How many ways can one company artificially inflate its revenue?
Tangoe, a former publicly held company that helped large organizations analyze and monitor their telecommunications assets and manage related costs, did it in seven different ways over three years:
1) counting customers’ prepayments for future services as current revenue
2) improperly recording a loan from a business partner as revenue
3) recording revenue in the wrong reporting periods
4) prematurely recording revenue from contingent-fee arrangements
5) recording revenue from customers who were unlikely to pay
6) violating the accounting rules for bad-debt reserves
7) prematurely counting revenue from long-term contracts with ongoing obligations
The list of violations comes from a compliant filed Tuesday by the Securities and Exchange Commission, charging Tangoe for its use of fraudulent accounting practices between 2013 and 2015.
Four former members of the company’s senior management team, including the former CFO, were also charged for their roles in the alleged misconduct.
The finance team didn’t actively participate in all of these fraudulently recorded transactions, according to the SEC’s charges. In fact, finance questioned many of them.
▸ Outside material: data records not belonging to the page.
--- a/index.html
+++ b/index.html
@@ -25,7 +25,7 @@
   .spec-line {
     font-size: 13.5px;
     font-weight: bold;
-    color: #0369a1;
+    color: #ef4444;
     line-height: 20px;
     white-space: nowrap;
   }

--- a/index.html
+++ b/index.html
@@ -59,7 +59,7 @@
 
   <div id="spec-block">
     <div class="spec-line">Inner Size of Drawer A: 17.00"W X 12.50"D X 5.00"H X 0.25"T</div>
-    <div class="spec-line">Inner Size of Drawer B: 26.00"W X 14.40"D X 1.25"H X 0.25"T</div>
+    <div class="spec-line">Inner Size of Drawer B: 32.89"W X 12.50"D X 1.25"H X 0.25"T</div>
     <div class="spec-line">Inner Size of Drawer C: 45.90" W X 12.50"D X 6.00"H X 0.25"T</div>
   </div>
But Tangoe’s former head of expense management operations, Donald J. Farias, falsified business records, some of which were provided to Tangoe’s finance team and its external auditors to support revenue recognition decisions.
The amount of improperly recognized wasn’t huge, about $40 million of revenue out of the total of $566 million reported between 2013 and 2015.
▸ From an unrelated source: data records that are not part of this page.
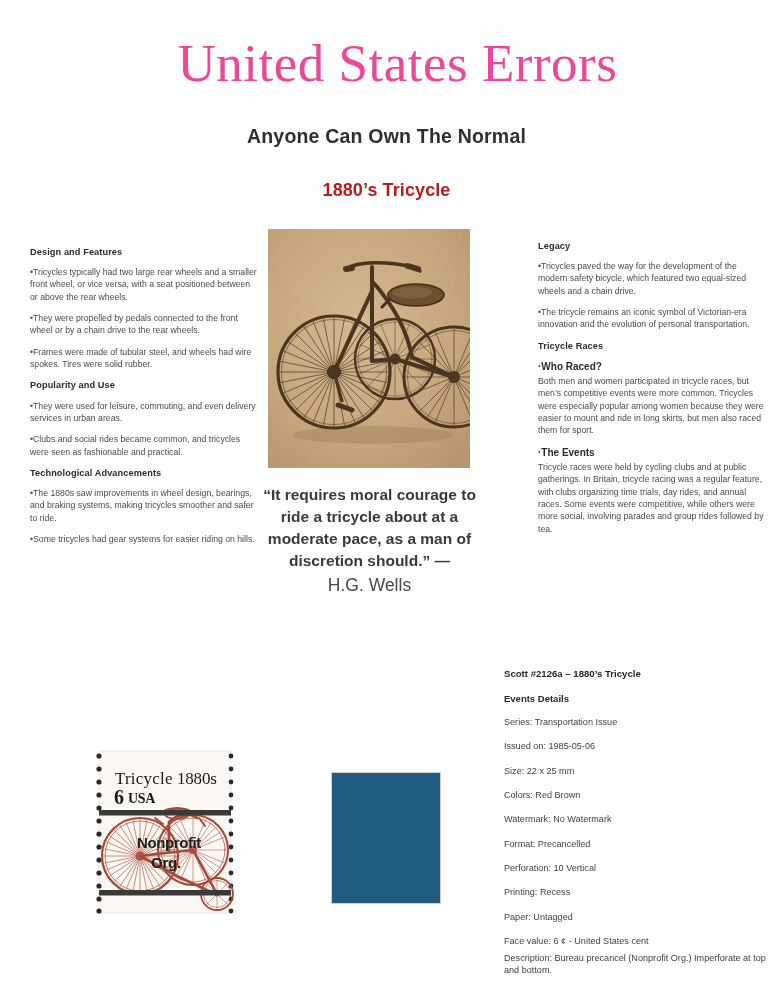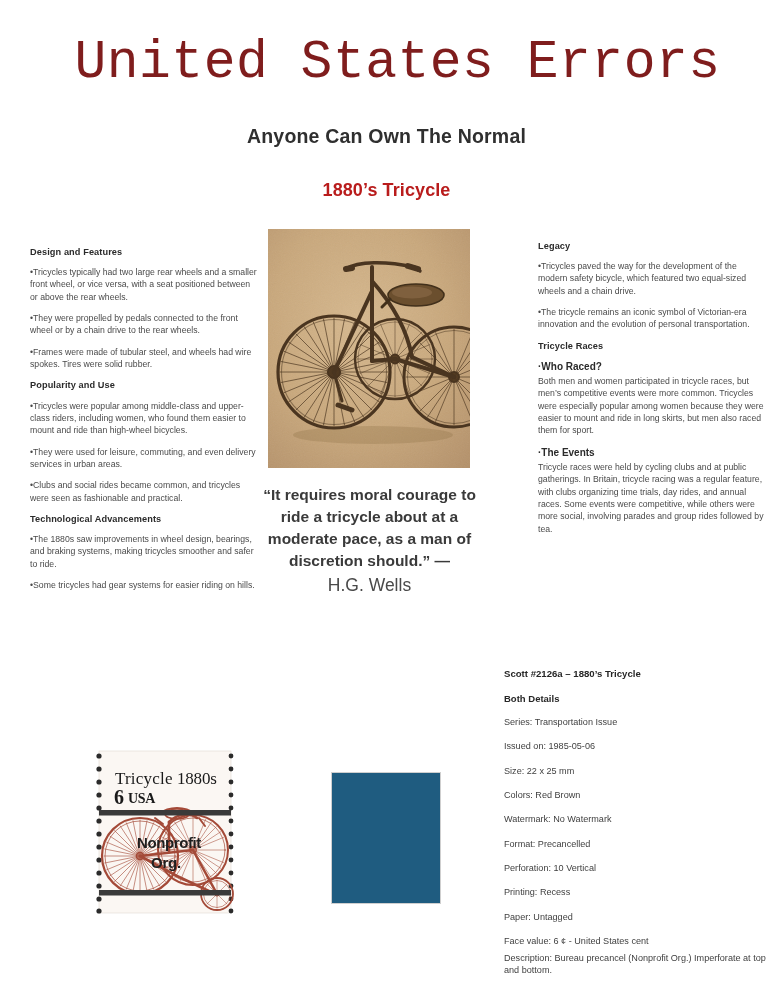--- a/index.html
+++ b/index.html
@@ -22,11 +22,11 @@
     position: absolute;
     left: 0; right: 0; top: 36px;
     text-align: center;
-    font-family: Liberation Mono, monospace;
+    font-family: Liberation Serif, serif;
     font-size: 53px;
     line-height: 1.05;
     letter-spacing: 0.5px;
-    color: #7f1d1d;
+    color: #ec4899;
     font-weight: 400;
     padding-left: 22px;
   }

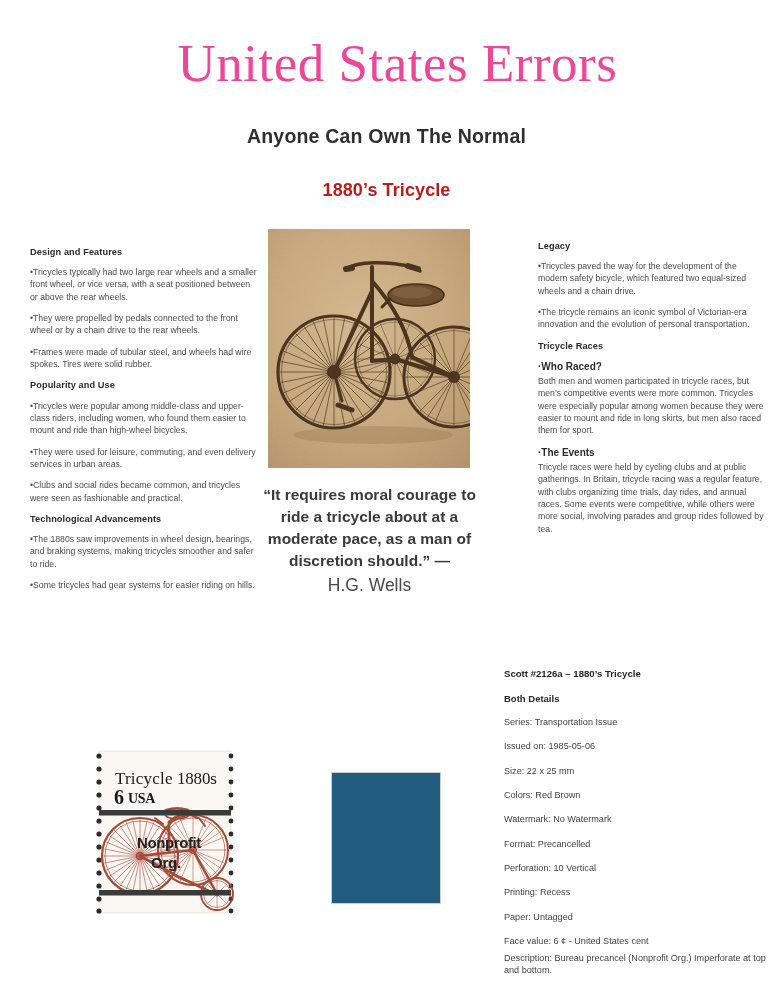--- a/index.html
+++ b/index.html
@@ -175,7 +175,6 @@
   <p>•Frames were made of tubular steel, and wheels had wire spokes. Tires were solid rubber.</p>
 
   <h3 class="spaced">Popularity and Use</h3>
-  <p>•Tricycles were popular among middle-class and upper-class riders, including women, who found them easier to mount and ride than high-wheel bicycles.</p>
   <p>•They were used for leisure, commuting, and even delivery services in urban areas.</p>
   <p>•Clubs and social rides became common, and tricycles were seen as fashionable and practical.</p>
 

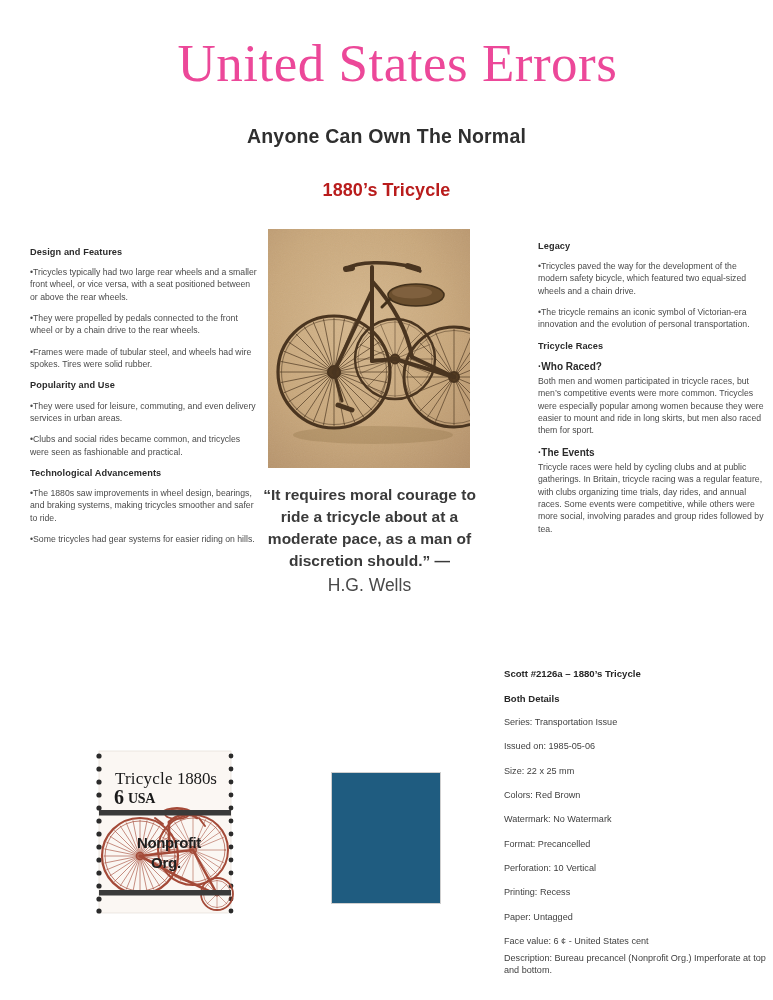--- a/index.html
+++ b/index.html
@@ -448,7 +448,7 @@
 
 <div class="issue-panel">
   <div class="issue-scott">Scott #2126a – 1880’s Tricycle</div>
-  <div class="issue-heading">Both Details</div>
+  <div class="issue-heading">Events Details</div>
   <div class="issue-row">Series: Transportation Issue</div>
   <div class="issue-row">Issued on: 1985-05-06</div>
   <div class="issue-row">Size:  22 x 25 mm</div>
But the impact of Tangoe’s improper recognition of revenue was that, in nine straight quarters beginning in the first quarter of 2013 (the quarter ended March 31, 2013) through the first quarter of 2015 (the quarter ended March 31, 2015), Tangoe had falsely claimed to be profitable on a pre-tax income basis.
“In reality, the company had lost money on a pre-tax basis in every one of those quarters … ” the SEC pointed out in its complaint.
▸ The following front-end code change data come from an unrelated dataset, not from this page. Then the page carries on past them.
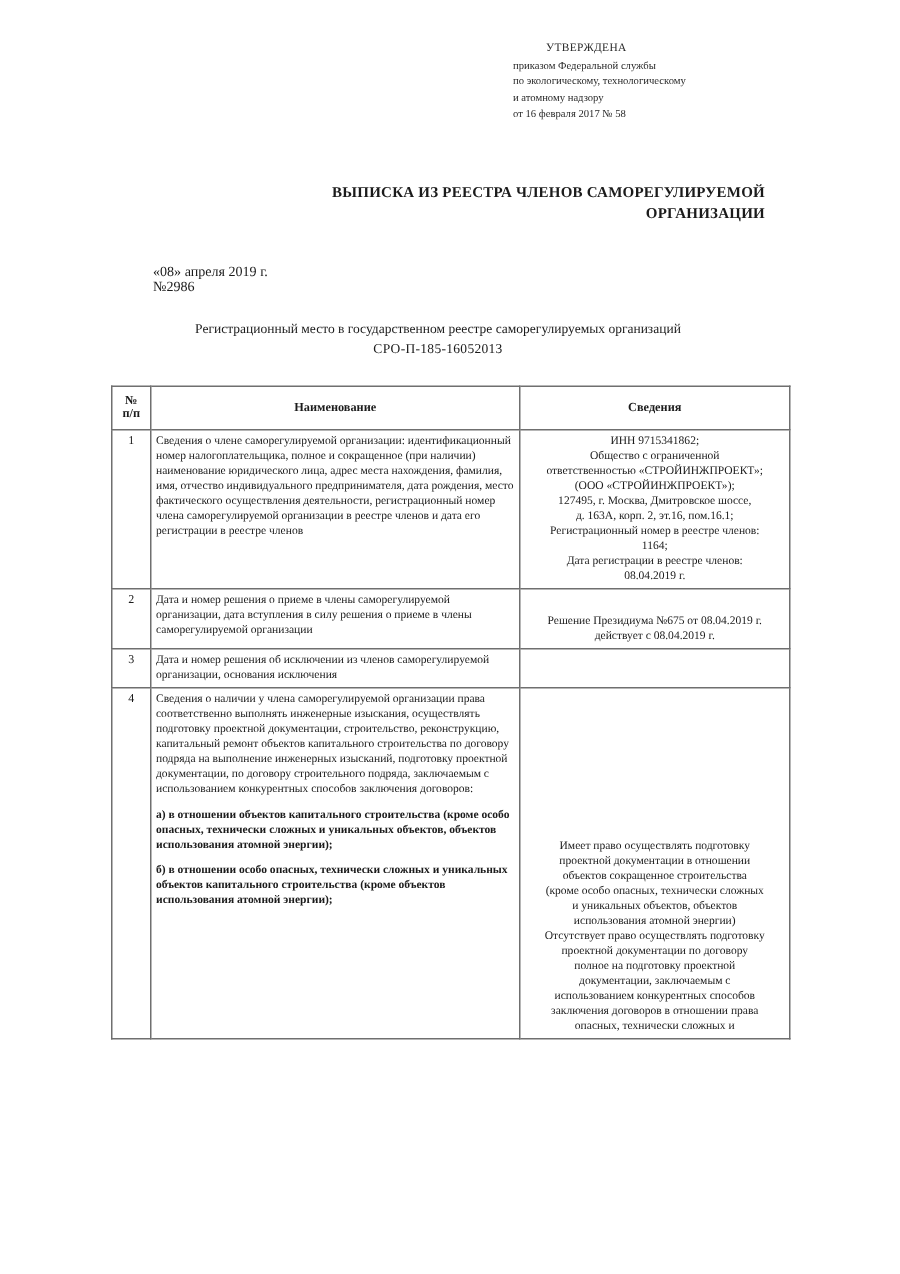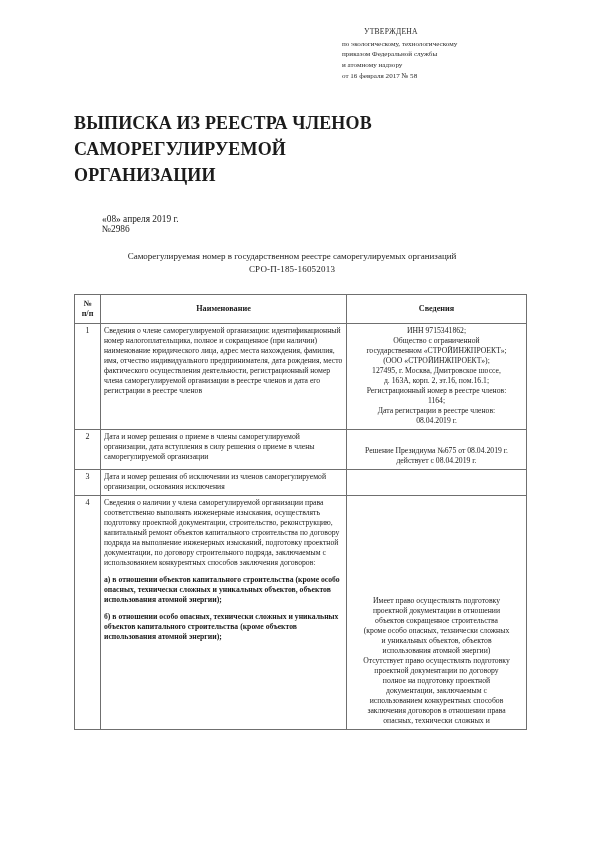--- a/index.html
+++ b/index.html
@@ -121,8 +121,8 @@
 
   <div class="approval">
     <div class="ttl">УТВЕРЖДЕНА</div>
+    <div class="ln">приказом Федеральной службы</div>
     <div class="ln">по экологическому, технологическому</div>
-    <div class="ln">приказом Федеральной службы</div>
     <div class="ln">и атомному надзору</div>
     <div class="ln">от 16 февраля 2017 № 58</div>
   </div>

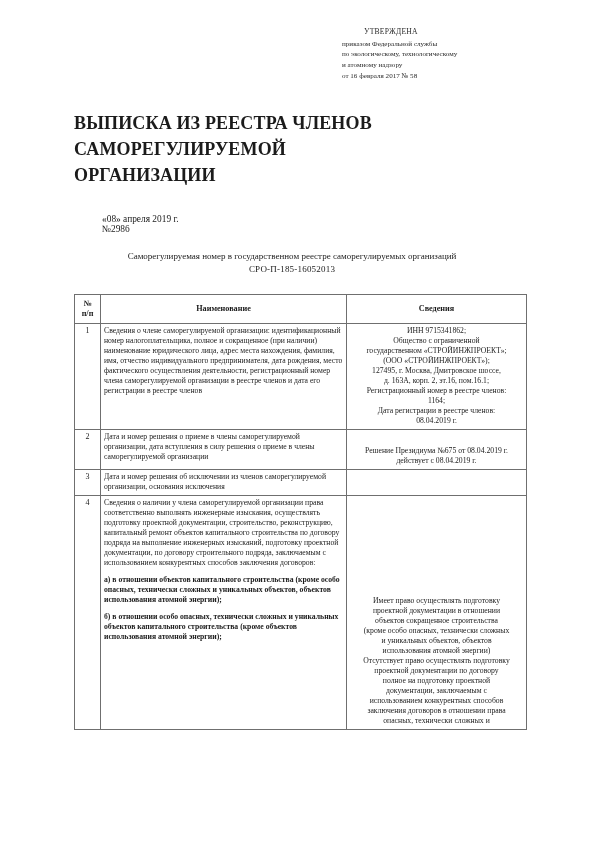--- a/index.html
+++ b/index.html
@@ -42,9 +42,9 @@
 
   
   .doc-title {
-    margin-top: 28px;
-    text-align: left;
-    font-size: 18px;
+    margin-top: 40px;
+    text-align: right;
+    font-size: 10px;
     font-weight: bold;
     line-height: 1.45;
     letter-spacing: .15px;

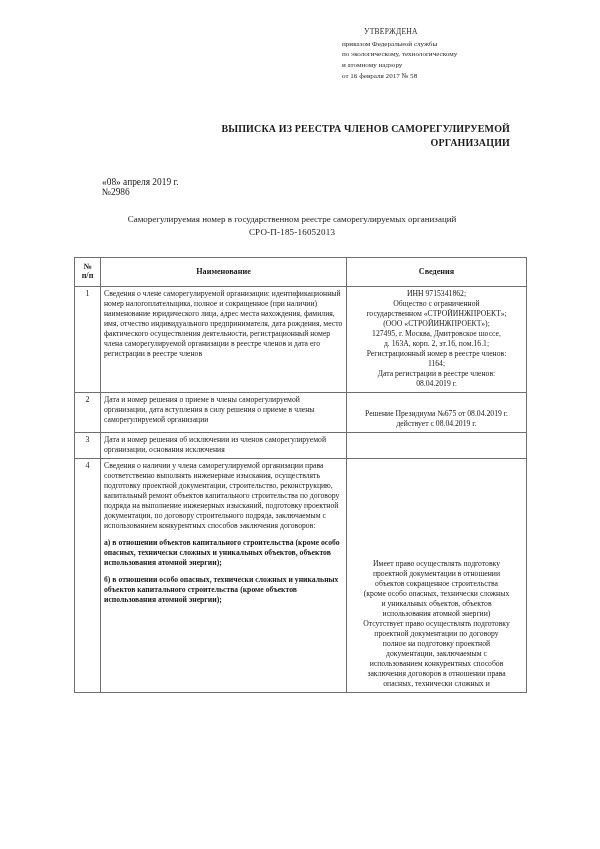--- a/index.html
+++ b/index.html
@@ -138,7 +138,7 @@
   </div>
 
   <div class="org">
-    <div class="reg-line">Саморегулируемая номер в государственном реестре саморегулируемых организаций</div>
+    <div class="reg-line">Регистрационный место в государственном реестре саморегулируемых организаций</div>
     <div class="reg-code">СРО-П-185-16052013</div>
   </div>
 

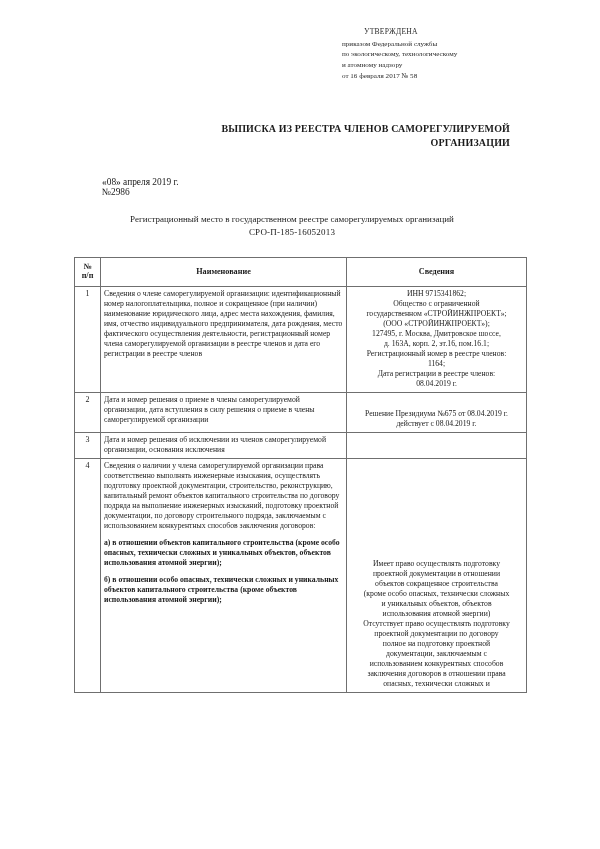--- a/index.html
+++ b/index.html
@@ -166,7 +166,7 @@
         <td class="info">
           <div>ИНН 9715341862;</div>
           <div>Общество с ограниченной</div>
-          <div>государственном «СТРОЙИНЖПРОЕКТ»;</div>
+          <div>ответственностью «СТРОЙИНЖПРОЕКТ»;</div>
           <div>(ООО «СТРОЙИНЖПРОЕКТ»);</div>
           <div>127495, г. Москва, Дмитровское шоссе,</div>
           <div>д. 163А, корп. 2, эт.16, пом.16.1;</div>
Former CFO Gary R. Martino, along with four other defendants, including the vice president of finance, were charged with violating the antifraud provisions of U.S. securities laws as well as various recordkeeping, internal controls, and reporting provisions of those laws.
The violations were brought to the attention of the company’s board of directors after August 17, 2015, when Tangoe received a letter from a recently terminated executive in its sales department. The letter included allegations of fraudulent billing and reporting that allowed the company to report higher quarterly revenue.
The SEC’s complaint, filed in federal court in Connecticut, charges Tangoe, its former CEO Albert R. Subbloie, former CFO Martino, former vice president of finance Thomas H. Beach, and former senior vice president of expense management operations Farias.
Tangoe, Subbloie, Martino, and Beach have agreed to settle the SEC’s charges without admitting or denying the allegations. They agreed to pay penalties in the amount of $1.5 million, $100,000, $50,000, and $20,000, respectively. The settlement is subject to court approval.